Hotel in Tbilisi, Georgia

The Tbilisi Marriott Hotel (სასტუმრო თბილისი მარიოტი) is a luxury five-star hotel located on Rustaveli Avenue in Tbilisi, Georgia. Built as a high-class hotel on the commission of the wealthy Armenian merchant Mikael Aramyants, it was opened in 1915 as Hôtel Majestic (სასტუმრო მაჟესტიკი).

During World War I, from 1915 to 1917, the hotel accommodated a military hospital before it could be opened for the public. After the Soviet invasion of Georgia, the building was transferred into Trade Palace for workers. In February 1939, the refurbished building was restored to its original function as Hotel Tbilisi. Heavily damaged by fire during the December 1991–January 1992 coup d'etat, a prelude to the Georgian Civil War, it was reconstructed from 1995 to 2002. On 26 September 2002, a Marriott Hotel was opened in the building.

== History ==

Tbilisi Marriott Hotel, formerly the Aramyants Hotel, c. 1917

The hotel, intended to become the best in Tbilisi, then capital of the Russian-ruled Georgia and the larger Caucasus region, was designed by Aleksandr Ozerov in 1911 and later remodeled by Gabriel Ter-Mikelov at the behest of Mikael Aramyants. Its construction was completed in 1915 and named Hôtel Majestic. During World War I, from 1915 to 1917, the hotel accommodated a military hospital before it could be opened for the public. After the Soviet takeover of Georgia in 1921, the building was transferred to the Trade Unions. Its ground floor was used for multiple purposes, housing a typography and shops, while a basement was turned into a cinema. In February 1939, the refurbished building was restored to its original function as Hotel Tbilisi run by the state-owned travel agency Intourist. After being damaged by fire during the 1991-1992 coup d'etat, it was reconstructed under the guidance of the architects G. Metreveli and V. Kurtishvili from 1995 to 2002. On 26 September 2002, the Tbilisi Marriott Hotel was opened in the building.

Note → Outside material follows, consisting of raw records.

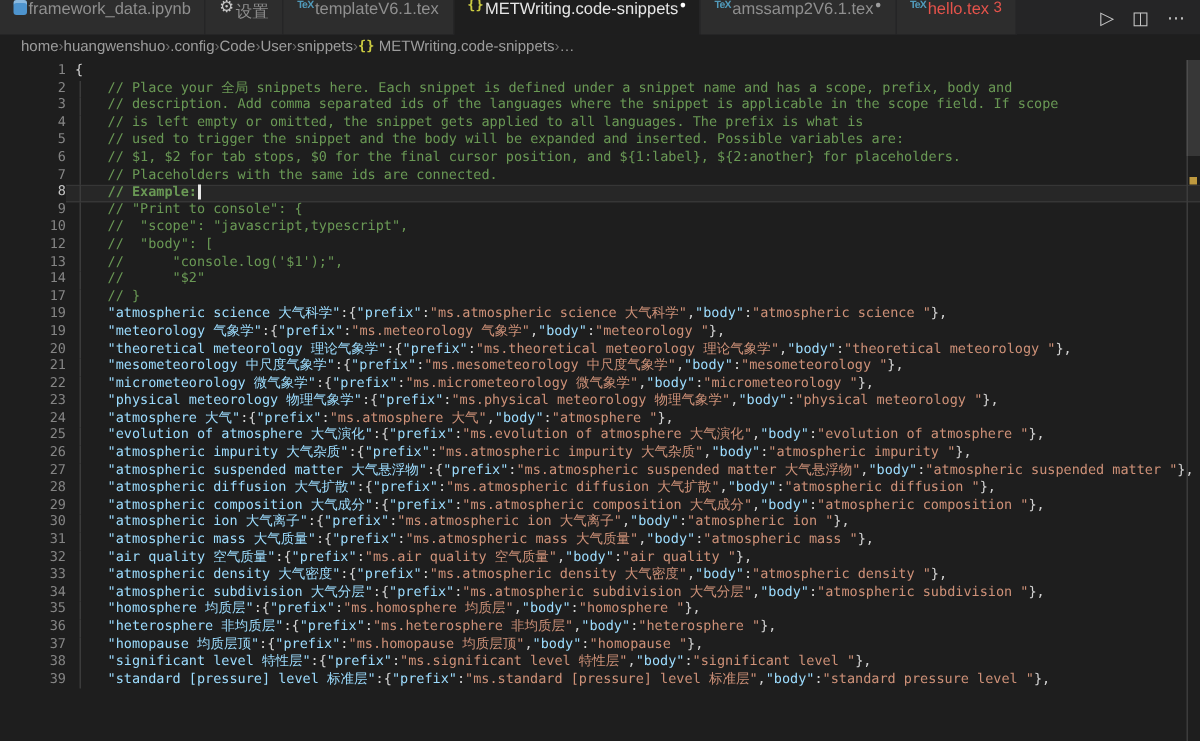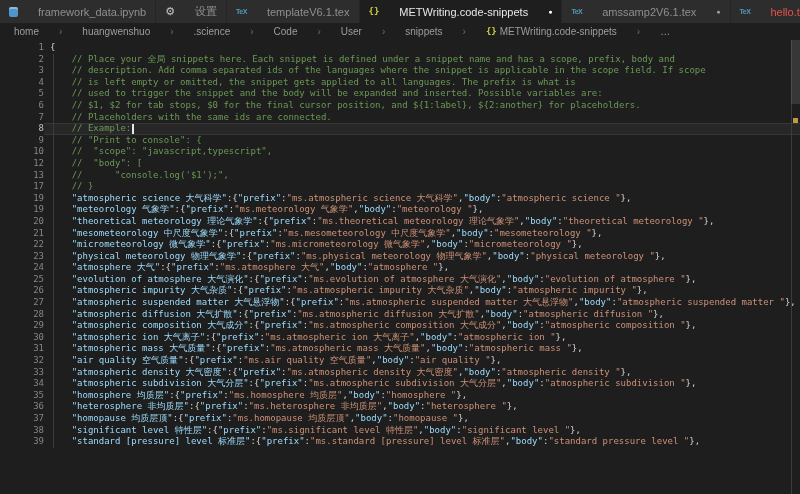"framework_data.ipynb" .tab { align-items: center -> none; gap: 20px -> 1px }
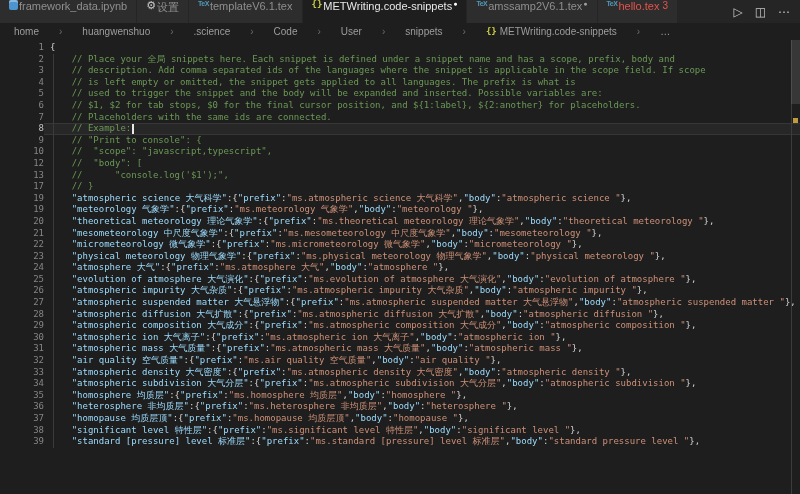"home" .crumbs { gap: 20px -> 0 }
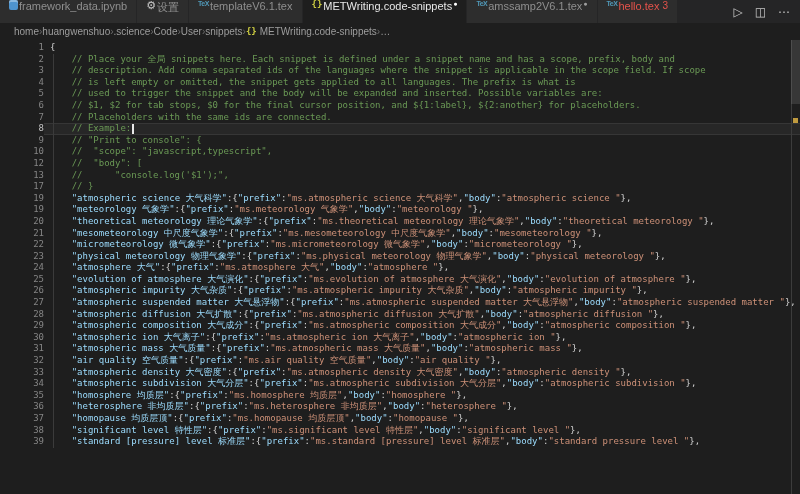".science" span.crumb { text: .science -> .config }
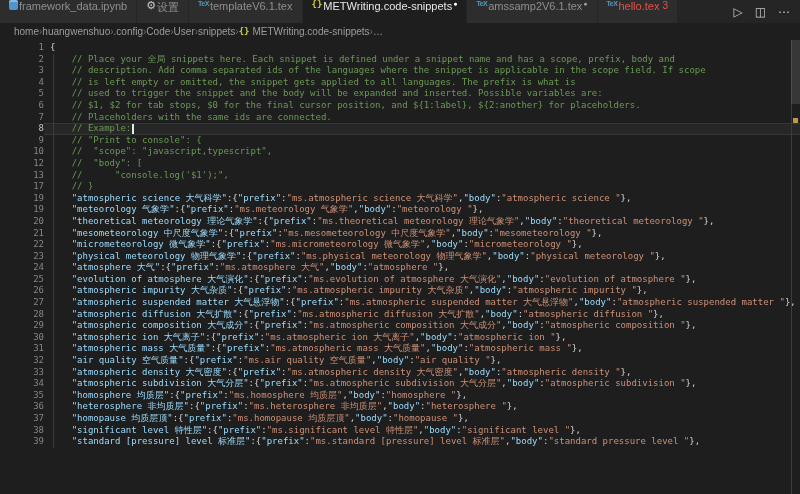"// Example:" .lc.cur { font-weight: none -> bold }
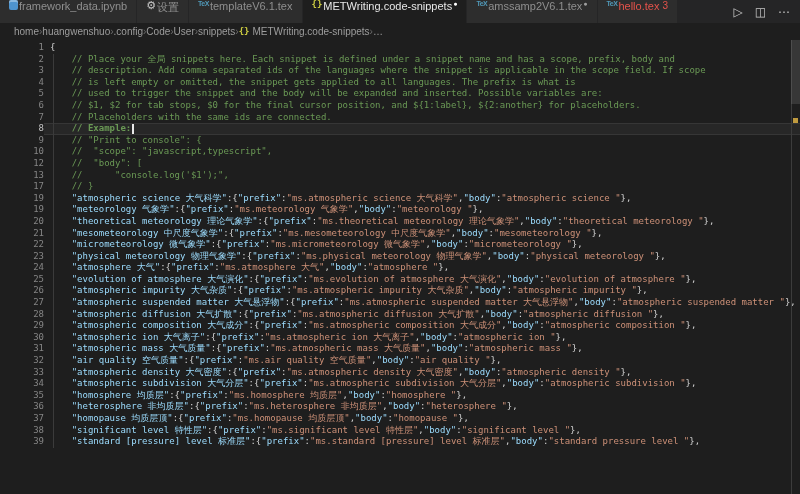"14" div.row { html: none -> <div> <div>14</div> <div><span> // "$2"</span></div> </div> }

== Architecture and facilities ==
The hotel is a seven-story building, with five stories above ground. Its lavish façades retain their original design, utilizing elements of the Renaissance and Baroque architecture, such as rustification, massive semi-circular and flat pilasters with Corinthian capitals, and triangular and circular pediments rested upon stone brackets. Large columns accentuate the front entrance, facing Rustaveli Avenue. The main façade also contains a massive entablature and attic, with a moulded balustrade parapet.

The hotel offers 116 rooms and 11 suites, including one vice-presidential and two presidential, as well as 9 conferences halls, lobby bar, restaurant, patio, a wellness centre for fitness, and other facilities.